Voisinage avec la mystique : c'est après avoir lu Ruysbroeck que Maeterlinck put fournir à la fois la théorie et la pratique de l'image moderniste défamiliarisante. Il trouvait, chez le mystique du XIII° siècle, une écriture visionnaire, défiant toute rationalité, toute continuité, où l'image jaillit, non point d'une analogie dûment constatée entre deux réalités, mais de l'intérieur même de la subjectivité et de la subjectivité seule. De façon bien plus radicale encore que l'imagination dynamique d'un Bachelard, Ruysbroeck pratique une image créatrice, fulgurante, qui, procédant tout entière du dedans, fait l'effet, dans le dehors, d'un bloc erratique et fantastique.
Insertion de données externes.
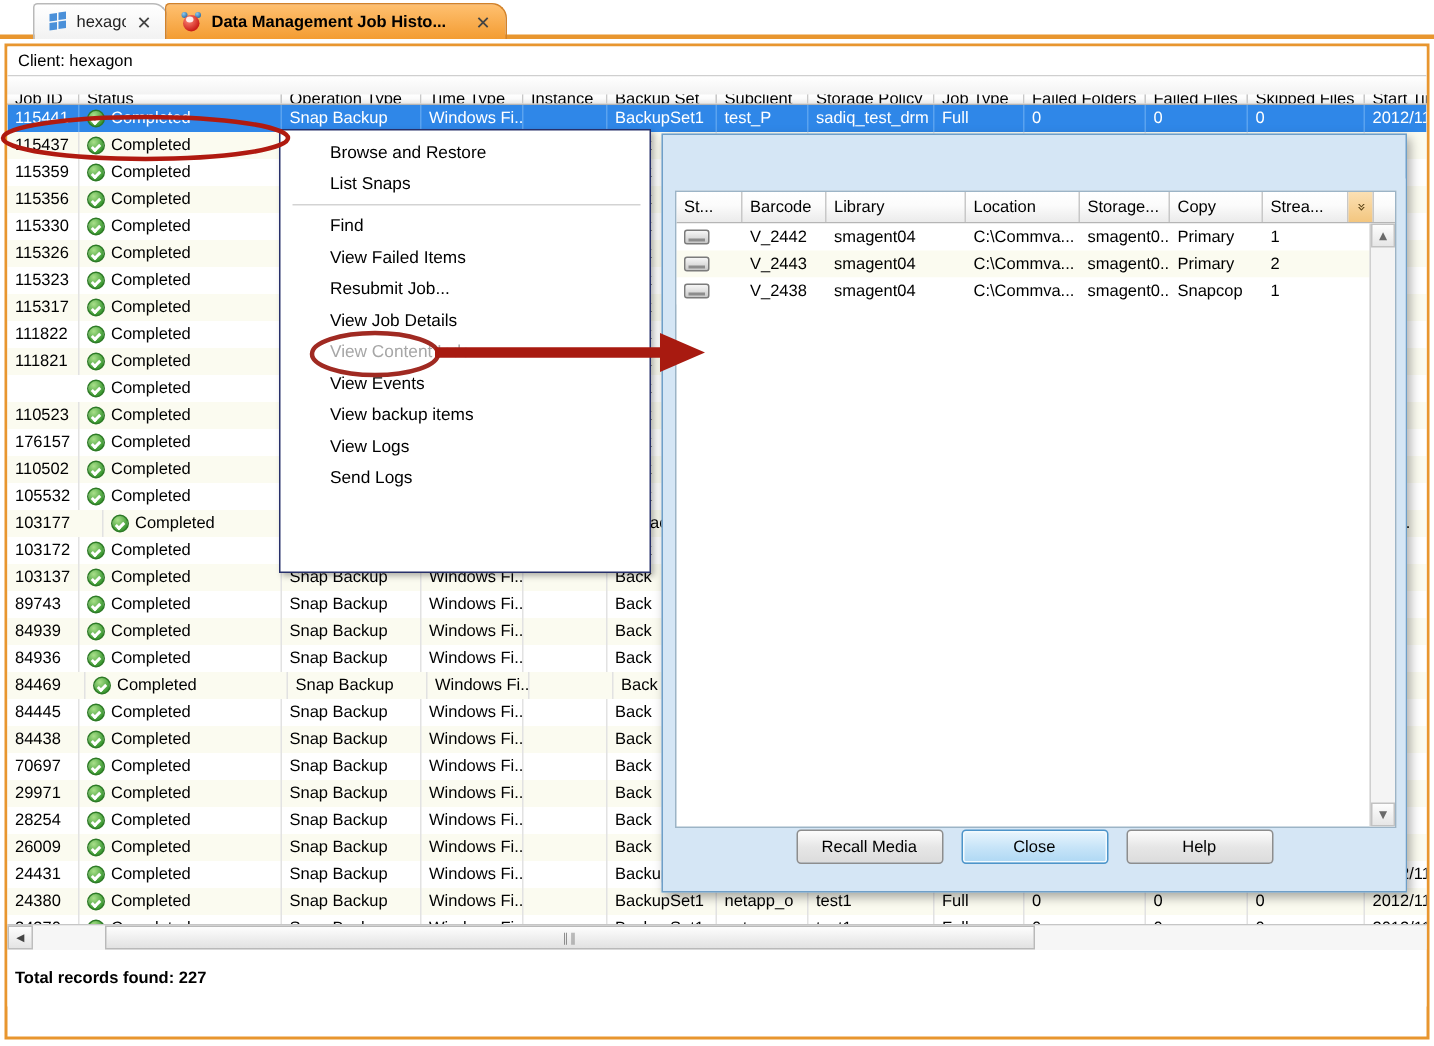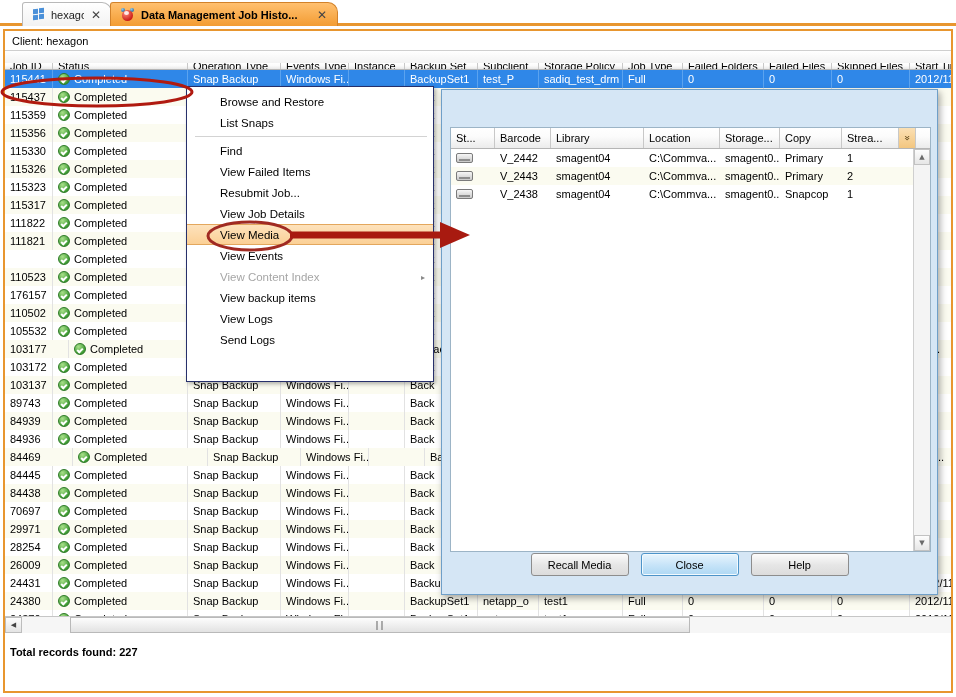"Events Type" div.gh { text: Events -> Time }
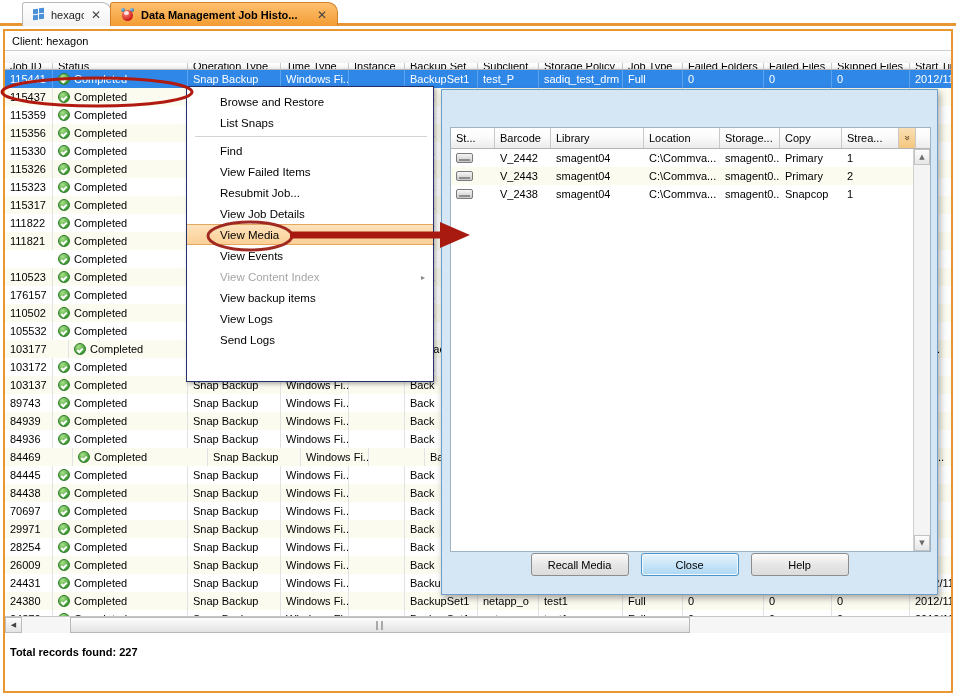"View Media" div.mi { html: <div> <span>View Media</span> </div> -> none }
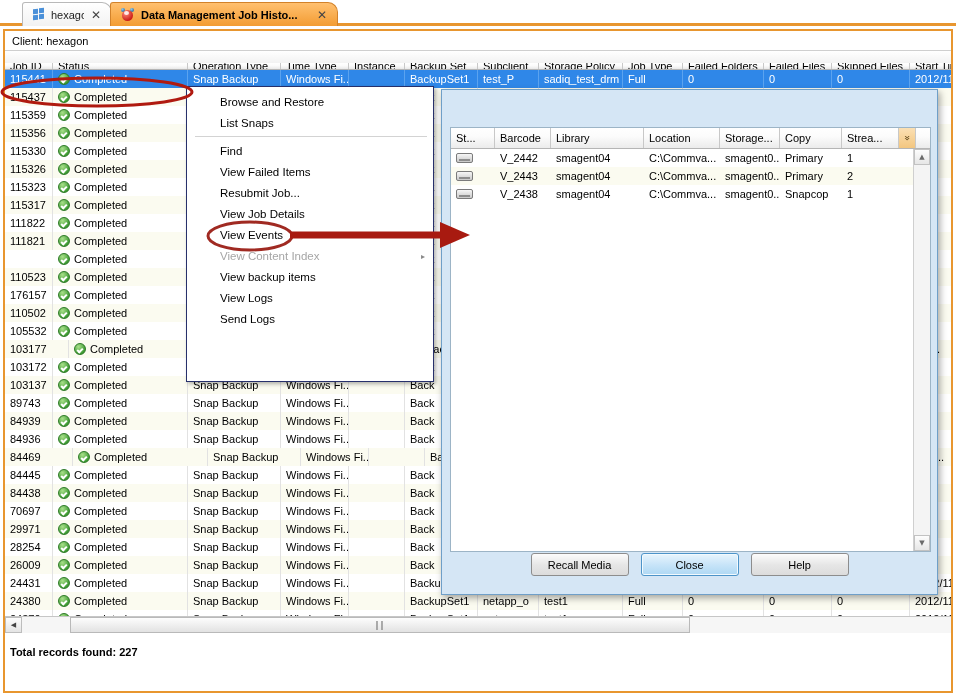"View Events" div.mi { order: before "View Content Index" -> after "View Content Index" }
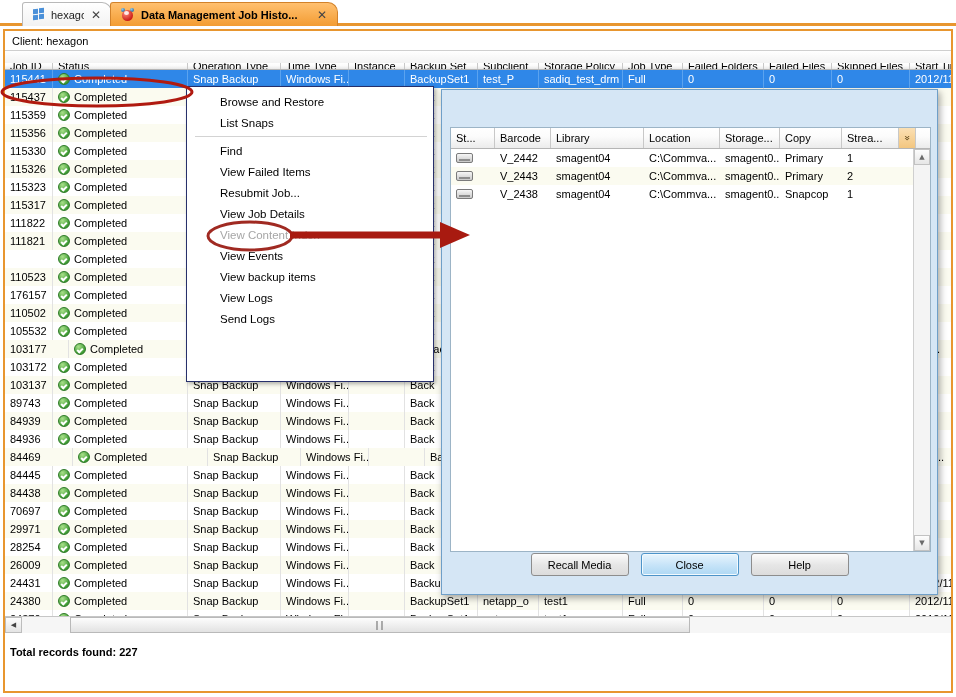"84469" div.cell { width: 68px -> 52px }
Dans les années 1880, la tradition anti-cartésienne retrouve explicitement sa source première qui, de fait, n'avait jamais cessé de l'alimenter secrètement à travers le romantisme. Alors peut se fonder un véritable “symbolisme” qui n'est pas simplement littéraire, mais surtout ontologique. Dans les Serres chaudes, symbolisme et modernisme se superposent par le truchement d'un inspiré médiéval. Dans ce symbolisme “moderniste”, ce n'est plus la nature qui tient au poète des propos familiers : c'est le surnaturel qui vient se ficher dans le naturel et le subvertir.
On peut donc appeler symboliste tout ce qui n'est pas cartésien, et, inversement, on peut dire cartésien tout ce qui n'est pas symboliste. Mais il y a un symbolisme romantique, baudelairien, qui insère homme et nature dans un cosmos réunifié, et un symbolisme bien plus rugueux qui, par des images abruptes, irruptives, n'entretient plus guère de rapports avec l'ordre, la beauté, le luxe, le calme, ni même la volupté. L'image moderniste cherche plutôt la dissonance, l'hébétude, l'incongruité. Voir le monde comme si on ne l'avait jamais vu : cela ne va pas sans malaise.